Exercise details.
Nothing but the lines from the one containing "discount: none -> 5.00" through the end of the entries below should be set down, each exactly as written.

Change detection data:
[Start of section]

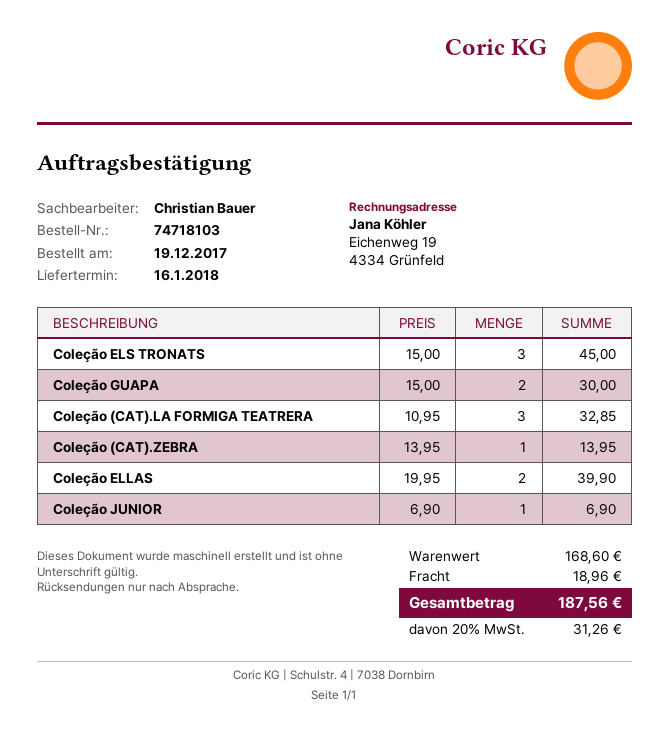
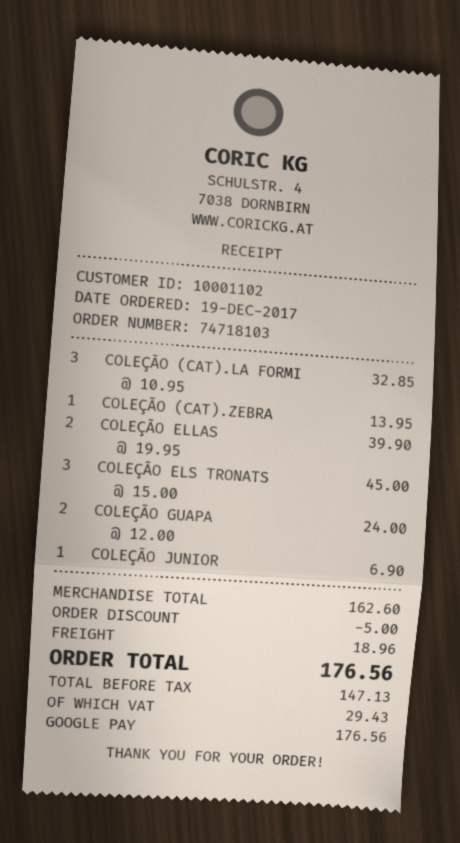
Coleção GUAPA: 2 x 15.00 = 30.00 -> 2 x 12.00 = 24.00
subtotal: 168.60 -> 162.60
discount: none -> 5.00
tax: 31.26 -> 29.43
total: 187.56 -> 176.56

[End of section]

Result of this exercise.
discount: none -> 5.00
tax: 31.26 -> 29.43
total: 187.56 -> 176.56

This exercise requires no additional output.